╭─ SOURCE MATERIAL

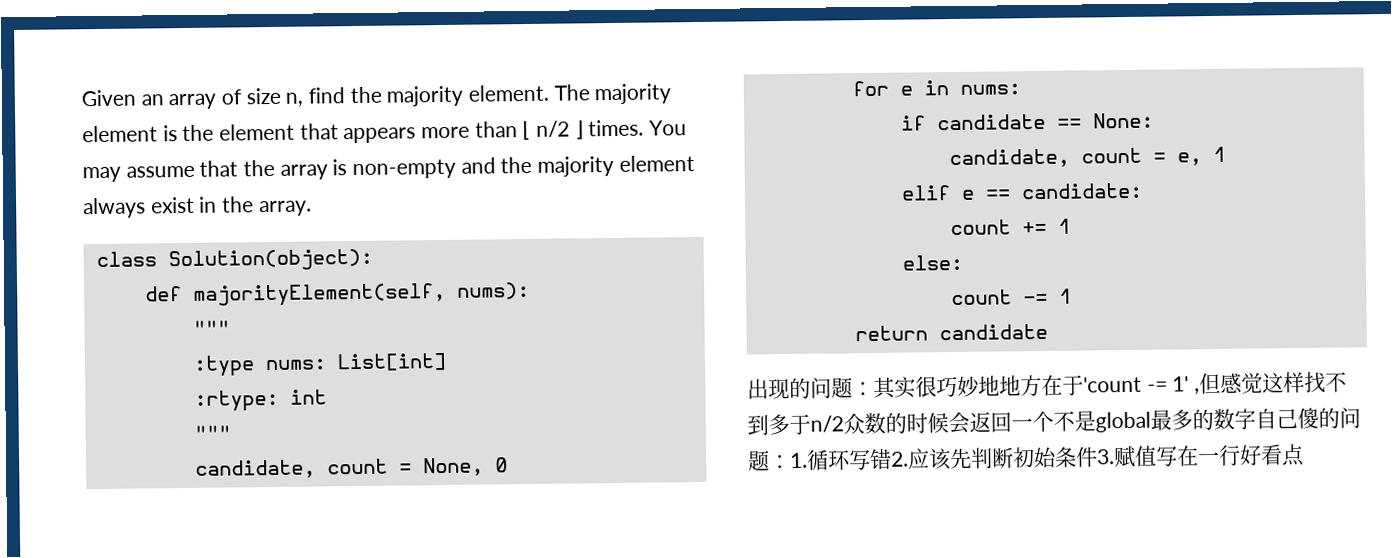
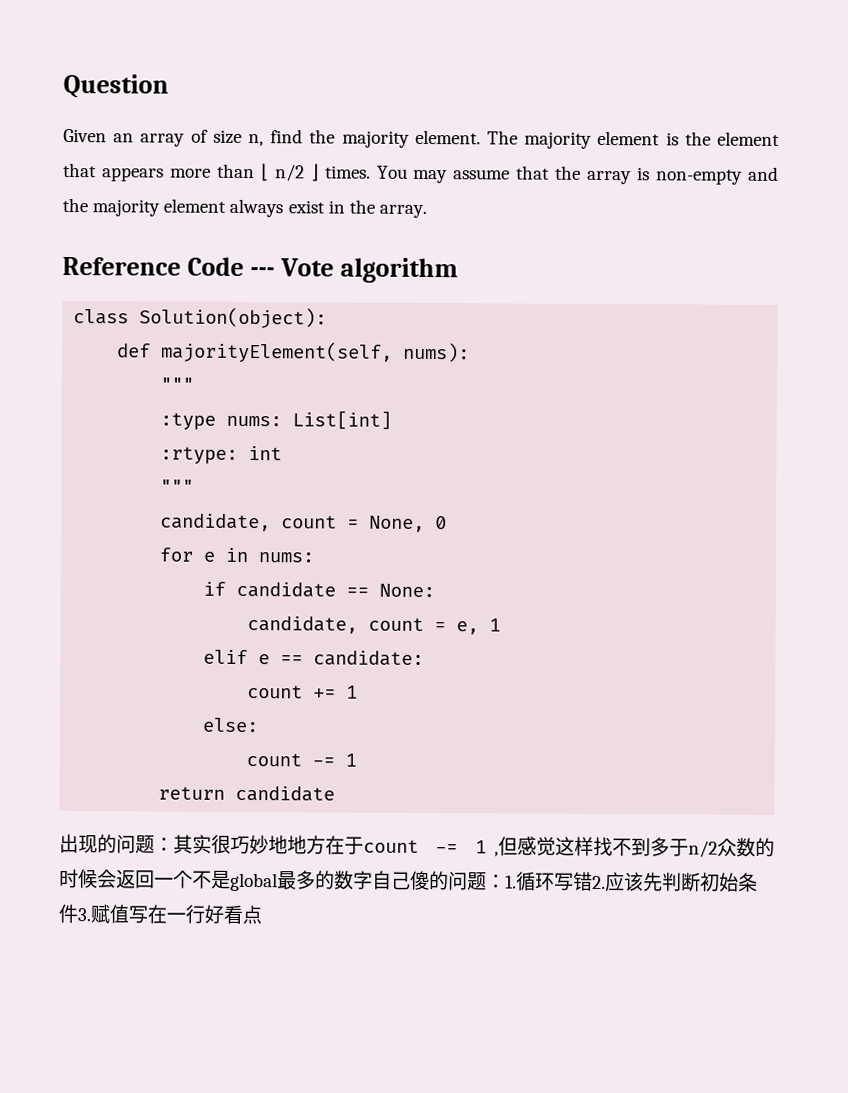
(81, 98) none -> [63,73,169,99] Question //
(312, 208) none -> [62,256,458,284] // Reference Code --- Vote algorithm
[1083,376,1190,393] 'count -= 1' -> [363,839,487,854] count -= 1

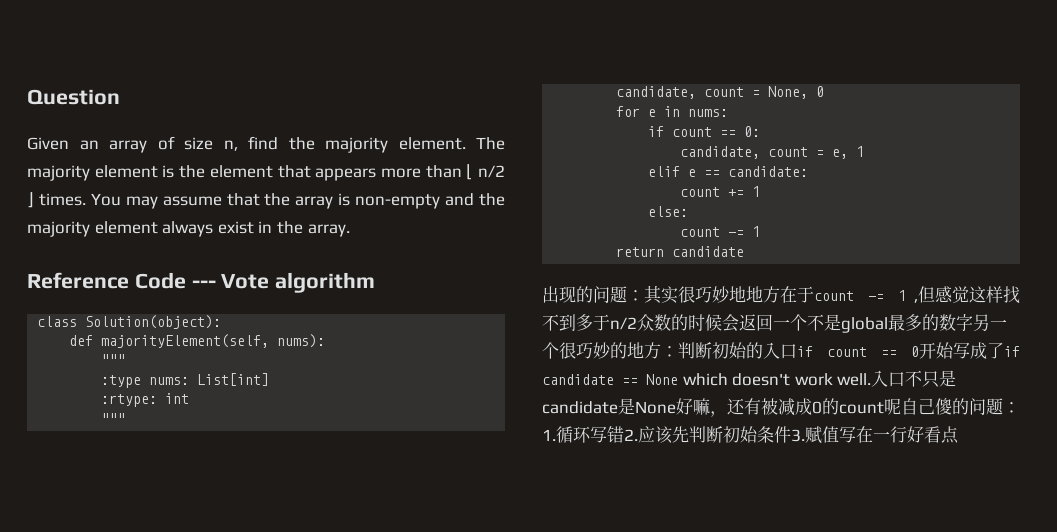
[236,581,436,598] candidate == None: -> [672,126,761,137] count == 0:
(373, 880) none -> [973,314,1007,331] [542,342,1020,359] [542,370,957,388] [542,398,901,417] 另一个很巧妙的地方：判断初始的入口if count == 0开始写成了if candidate == None which doesn't work well.入口不只是candidate是None好嘛，还有被减成0的count呢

╰─

■ PROBLEM REQUIREMENTS ■
Every line of the data above is to be repeated exactly; the images are to be left out.

■ TASK RESPONSE ■
(81, 98) none -> [63,73,169,99] Question //
(312, 208) none -> [62,256,458,284] // Reference Code --- Vote algorithm
[1083,376,1190,393] 'count -= 1' -> [363,839,487,854] count -= 1

[236,581,436,598] candidate == None: -> [672,126,761,137] count == 0:
(373, 880) none -> [973,314,1007,331] [542,342,1020,359] [542,370,957,388] [542,398,901,417] 另一个很巧妙的地方：判断初始的入口if count == 0开始写成了if candidate == None which doesn't work well.入口不只是candidate是None好嘛，还有被减成0的count呢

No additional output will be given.